The significance of the way the parties to a transaction treat it for tax purposes, as indicating their intention, is pointed out in Hammer v. Sanders, 8 Ill.2d 414 at 421. The *351accountant who testified for the utility in each case, testified that “The setting up of a reserve of this kind must be done out of income of the company. If a buyer paid $1200 for a lot, the seller would enter on its books as received on sales of land $1000, and credit the water reserve $200. The $200 was omitted from income by the seller.” He also testified that it was correct to say that “in effect the combination of the $200 payments which were made by the purchasers of the lots went to absorb the difference between the cost of construction and what Mr. Thillman paid for the water system.”

The utilities have argued that the funds in question can not be considered as “contributions in aid of construction” because the record does not contain any evidence of a donative intent on the part of the purchasers of lots. But this emphasis upon the law of gifts in connection with the determination of the content of the accounting classification seems misplaced. The intention of the lot purchaser was to receive title to the lot and an available water supply for the price that he paid. The Commission’s description of the content of the account in question differentiates between a donation and a contribution. It states: “This account shall include donations or contributions in cash, services, or property from states, municipalities or other governmental agencies, individuals and others for construction purposes.” To import the law of gifts into this account would cause obvious difficulties.

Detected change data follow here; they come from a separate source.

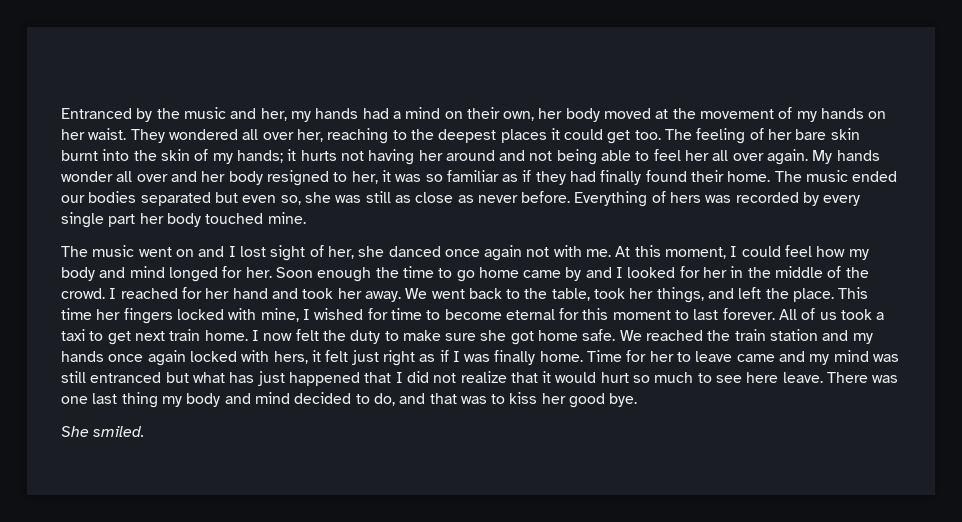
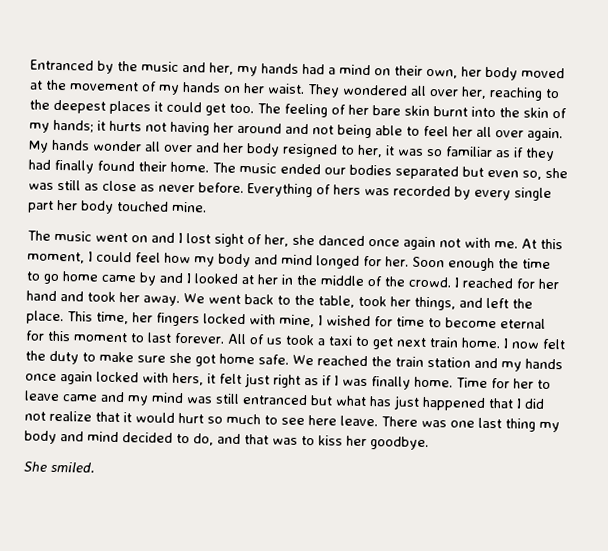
- Soon enough the time to go home came by and I looked for her in the middle of the crowd.
+ Soon enough the time to go home came by and I looked at her in the middle of the crowd.
- This time her fingers locked with mine, I wished for time to become eternal for this moment to last forever.
+ This time, her fingers locked with mine, I wished for time to become eternal for this moment to last forever.
- There was one last thing my body and mind decided to do, and that was to kiss her good bye.
+ There was one last thing my body and mind decided to do, and that was to kiss her goodbye.

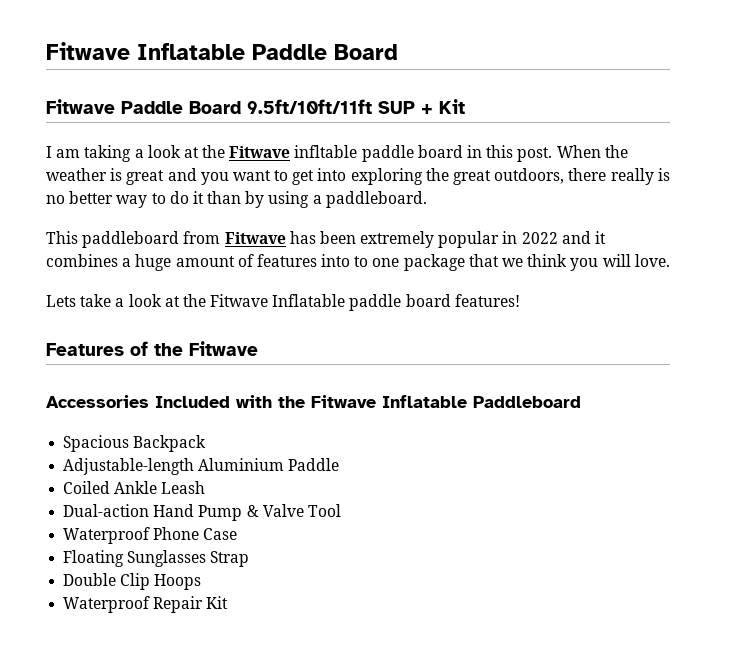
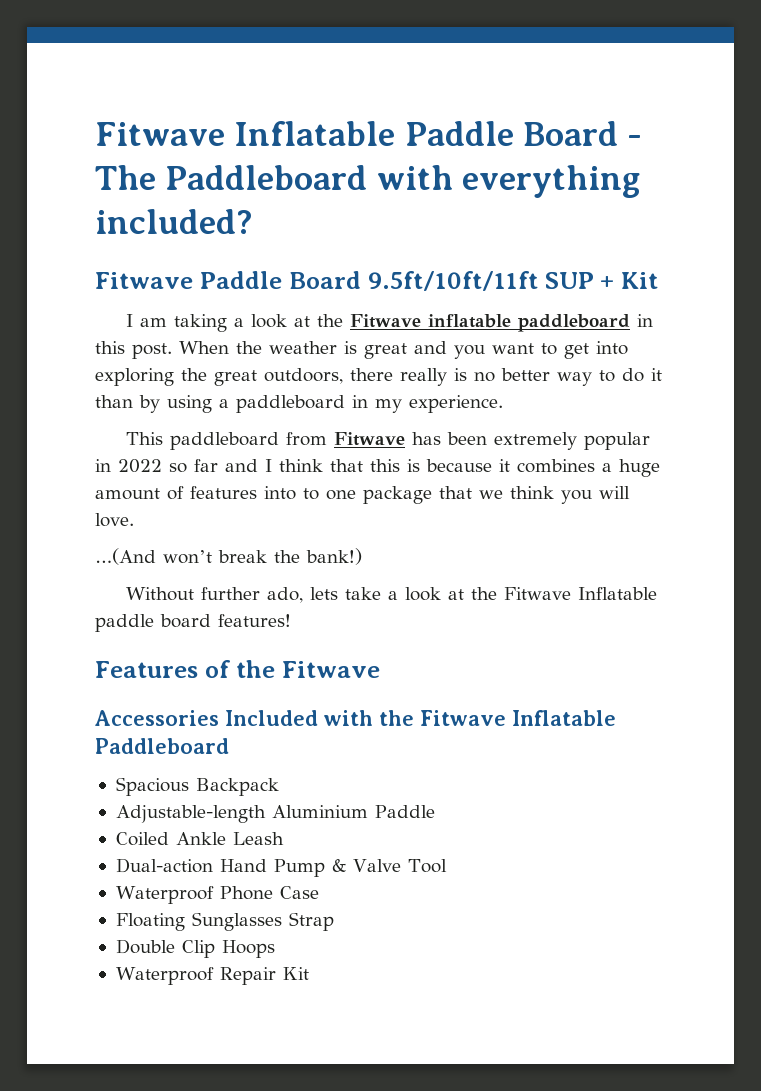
- Fitwave Inflatable Paddle Board
+ Fitwave Inflatable Paddle Board - The Paddleboard with everything included?
- I am taking a look at the Fitwave infltable paddle board in this post.
+ I am taking a look at the Fitwave inflatable paddleboard in this post.
- When the weather is great and you want to get into exploring the great outdoors, there really is no better way to do it than by using a paddleboard.
+ When the weather is great and you want to get into exploring the great outdoors, there really is no better way to do it than by using a paddleboard in my experience.
- This paddleboard from Fitwave has been extremely popular in 2022 and it combines a huge amount of features into to one package that we think you will love.
+ This paddleboard from Fitwave has been extremely popular in 2022 so far and I think that this is because it combines a huge amount of features into to one package that we think you will love.
- Lets take a look at the Fitwave Inflatable paddle board features!
+ …(And won’t break the bank!)
+ Without further ado, lets take a look at the Fitwave Inflatable paddle board features!

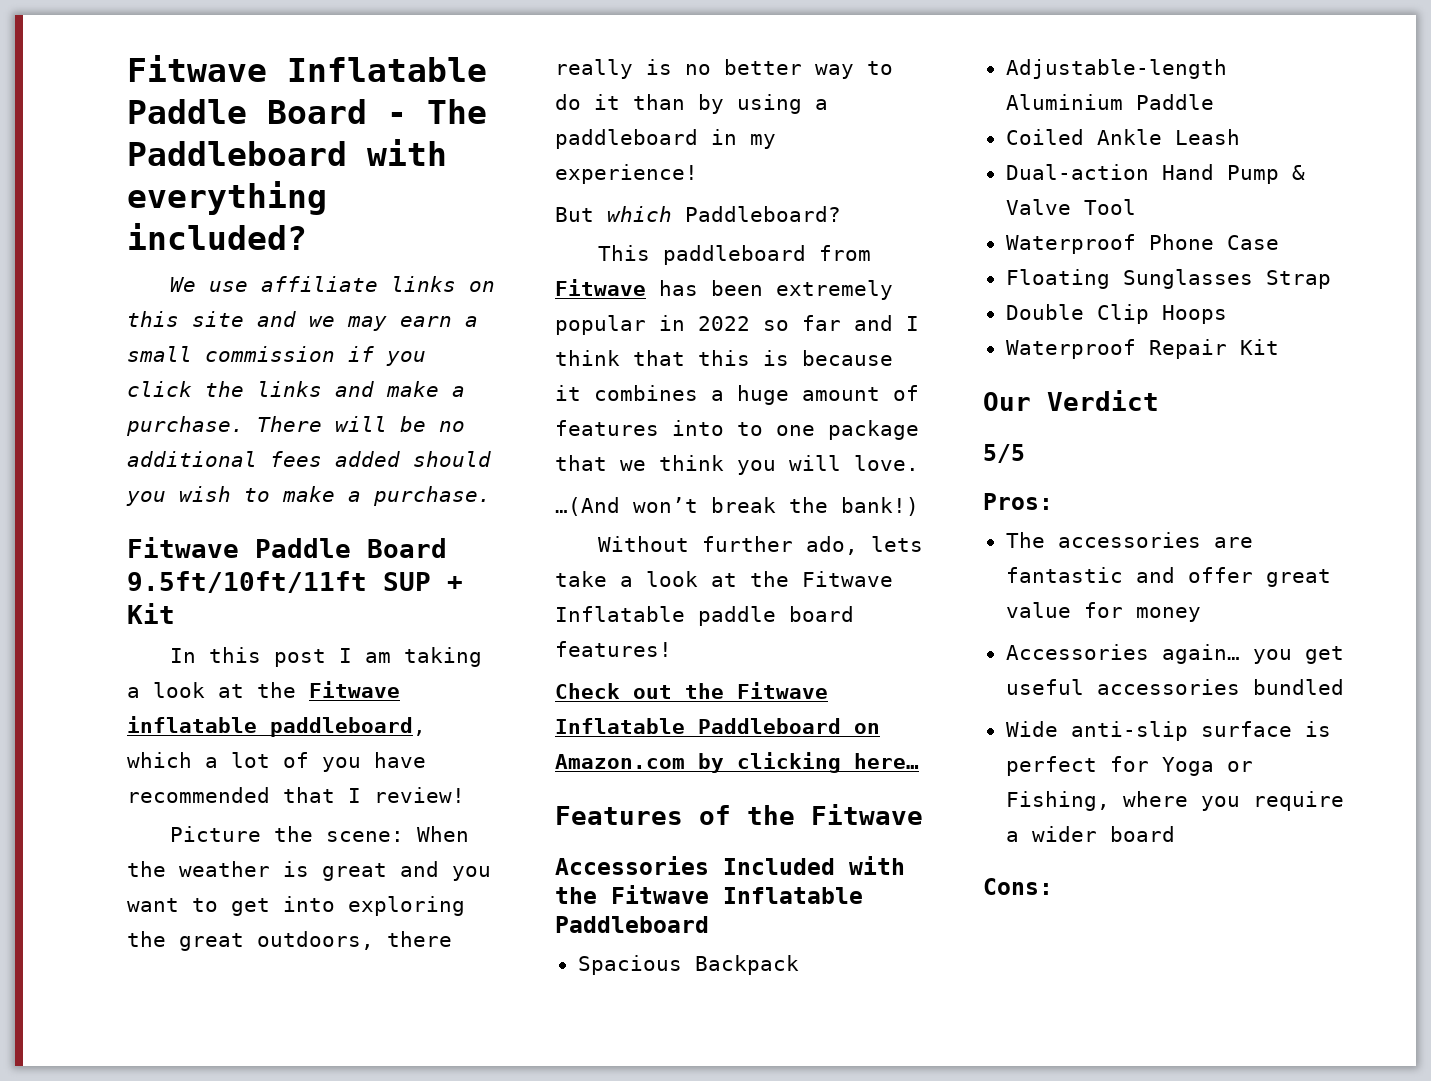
+ We use affiliate links on this site and we may earn a small commission if you click the links and make a purchase. There will be no additional fees added should you wish to make a purchase.
- I am taking a look at the Fitwave inflatable paddleboard in this post. When the weather is great and you want to get into exploring the great outdoors, there really is no better way to do it than by using a paddleboard in my experience.
+ In this post I am taking a look at the Fitwave inflatable paddleboard, which a lot of you have recommended that I review!
+ Picture the scene: When the weather is great and you want to get into exploring the great outdoors, there really is no better way to do it than by using a paddleboard in my experience!
+ But which Paddleboard?
+ Check out the Fitwave Inflatable Paddleboard on Amazon.com by clicking here…
+ Our Verdict
+ 5/5
+ Pros:
+ The accessories are fantastic and offer great value for money
+ Accessories again… you get useful accessories bundled
+ Wide anti-slip surface is perfect for Yoga or Fishing, where you require a wider board
+ Cons:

While this proceeding does not establish the rates to be charged by the utility and is intended primarily as a means of establishing an historical record of the original costs, fairness to the consumers requires that the record be as accurate as possible so that they will not be automatically required in the future to pay rates based in part upon facilities for which they have themselves already paid.

We are of the opinion that the Commission’s orders were correct upon the evidence before it, and upon the *352facts that it ivas entitled to assume from the failure and refusal of the utilities and their affiliates to produce evidence. “As we have said: * * our investigation is limited to the questions whether the commission acted within the scope of its authority, whether its findings have substantial foundation in the evidence, and whether a constitutional right has been infringed.’ Galt v. Illinois Commerce Com., 28 Ill.2d 501, 505; Forest Preserve District v. Illinois Commerce Com., 12 Ill.2d 319; Chicago, Burlington & Quincy Railroad Co. v. Illinois Commerce Com., 33 Ill.2d 274.” Champaign County Telephone Co. v. Illinois Commerce Com., ante, at p. 312.

The judgments of the circuit court of McHenry County are reversed, and the orders of the Illinois Commerce Commission are confirmed.

Judgments reversed; orders confirmed.